- **Provided data**:
== Segment start ==
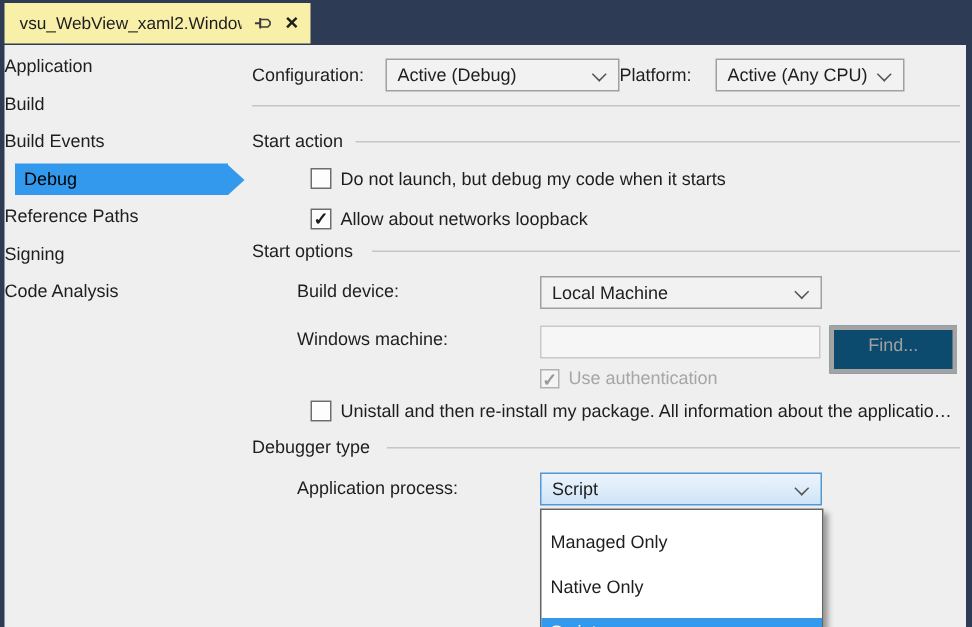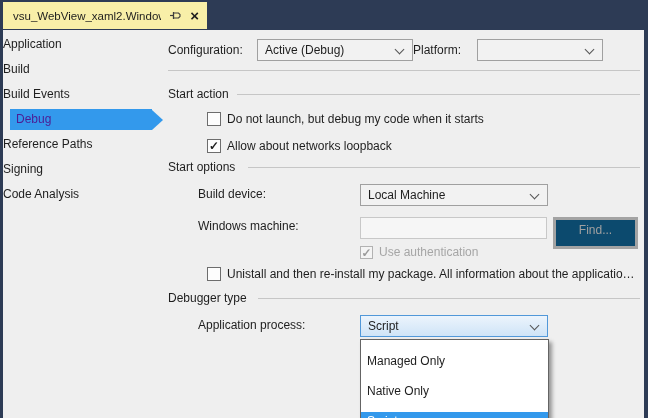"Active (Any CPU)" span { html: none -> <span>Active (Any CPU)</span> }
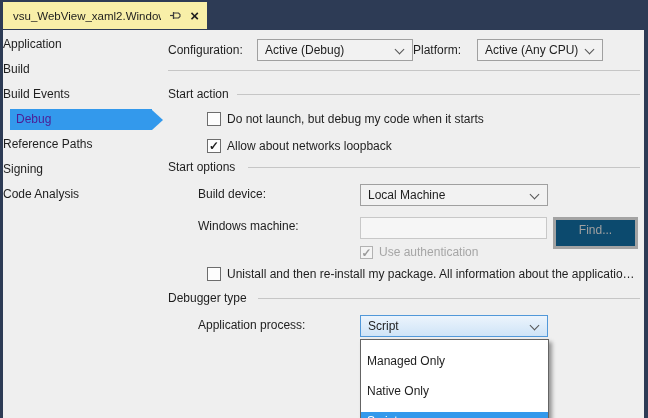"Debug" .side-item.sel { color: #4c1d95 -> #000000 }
== Segment end ==
== Segment start ==
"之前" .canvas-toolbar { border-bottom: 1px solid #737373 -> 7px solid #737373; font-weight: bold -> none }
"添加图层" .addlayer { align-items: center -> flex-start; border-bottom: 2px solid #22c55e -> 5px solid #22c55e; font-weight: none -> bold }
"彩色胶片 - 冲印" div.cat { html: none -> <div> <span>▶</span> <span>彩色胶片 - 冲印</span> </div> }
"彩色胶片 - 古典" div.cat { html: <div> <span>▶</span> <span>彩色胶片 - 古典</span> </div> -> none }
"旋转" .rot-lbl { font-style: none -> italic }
== Segment end ==
== Segment start ==
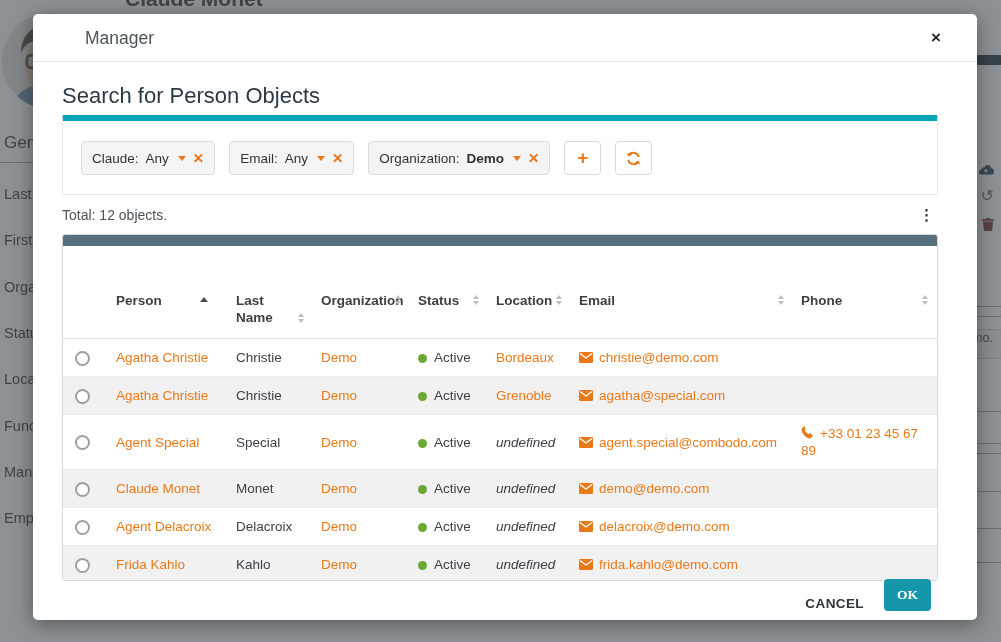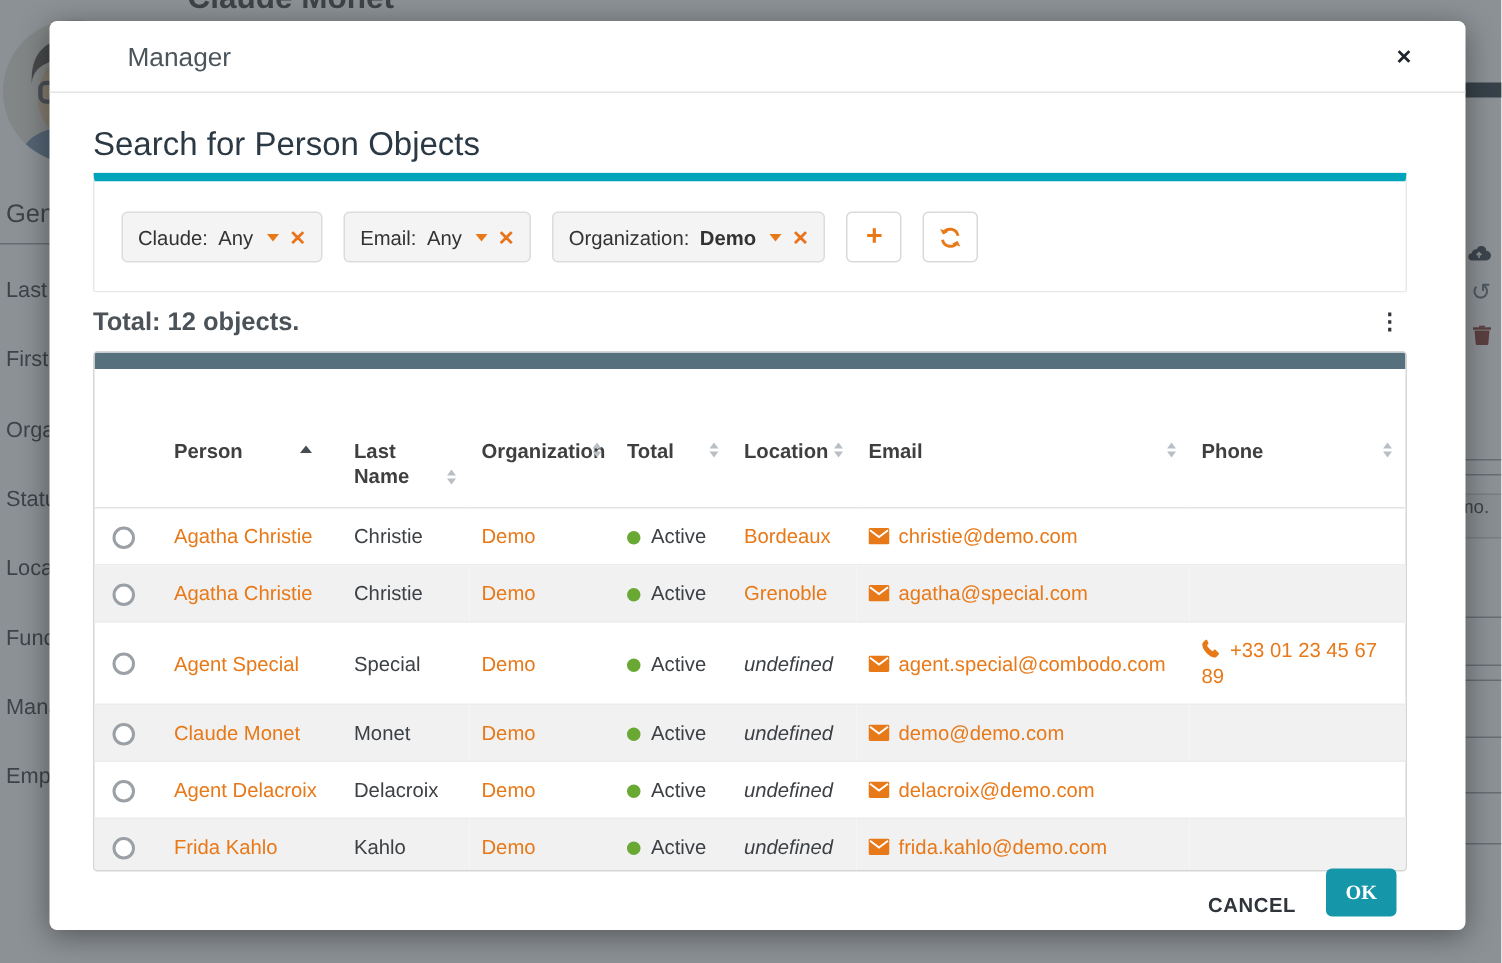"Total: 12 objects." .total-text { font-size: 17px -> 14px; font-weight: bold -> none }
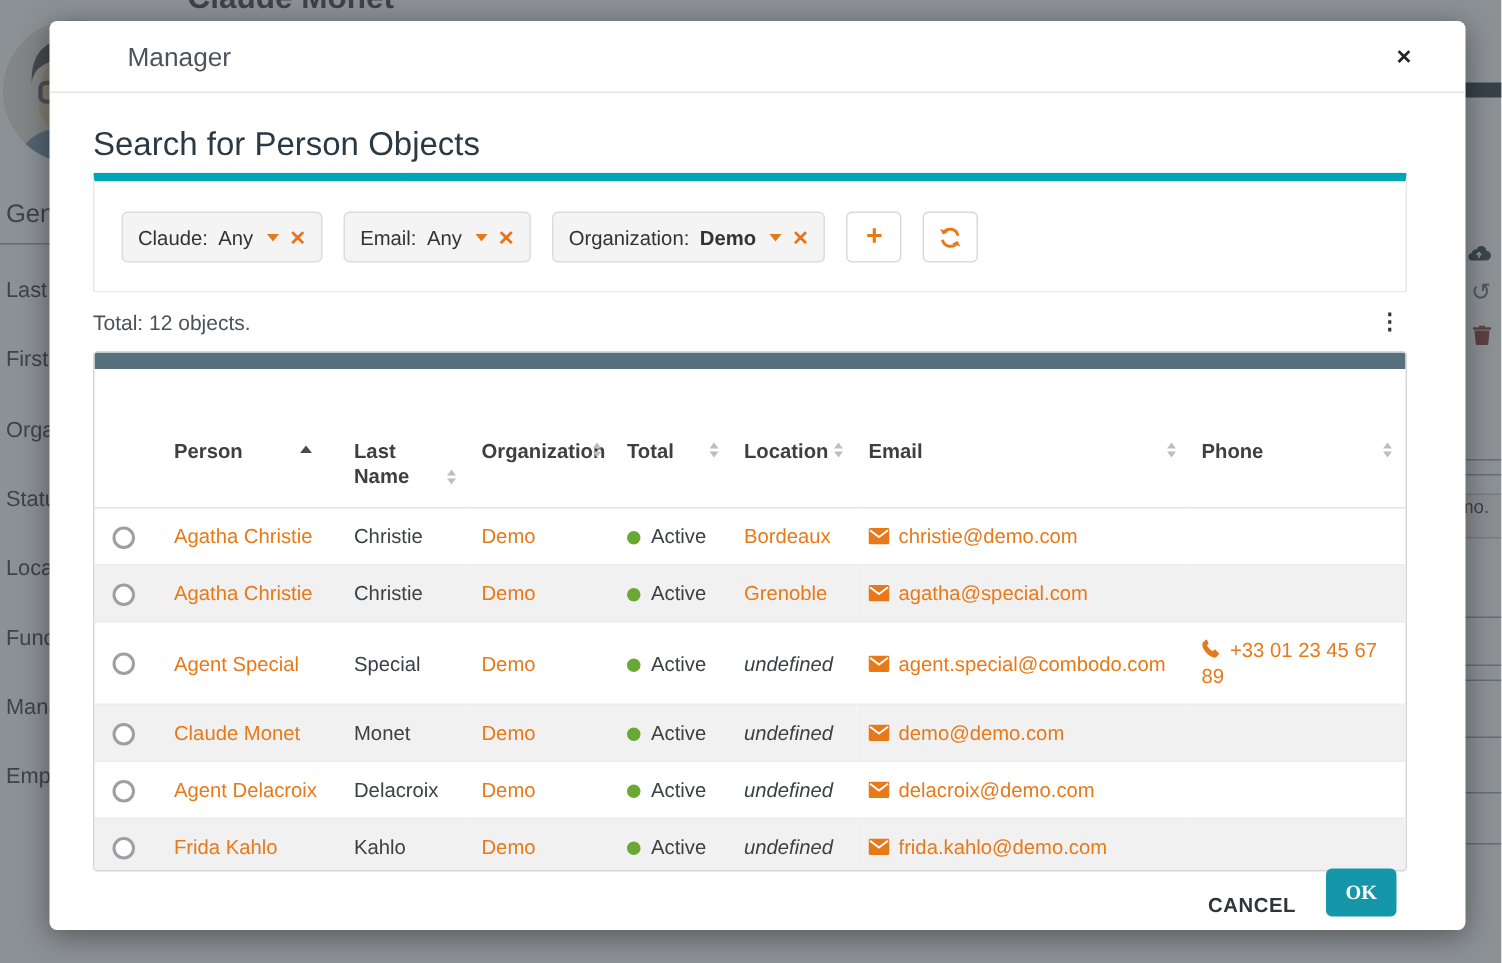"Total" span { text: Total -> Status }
== Segment end ==
- **Assigned task**: Would you print exactly and only the lines of the material above that run from the line with "none -> <div>" through the line with "font-style: none ->", both included?

- **Exercise solution**:
"彩色胶片 - 冲印" div.cat { html: none -> <div> <span>▶</span> <span>彩色胶片 - 冲印</span> </div> }
"彩色胶片 - 古典" div.cat { html: <div> <span>▶</span> <span>彩色胶片 - 古典</span> </div> -> none }
"旋转" .rot-lbl { font-style: none -> italic }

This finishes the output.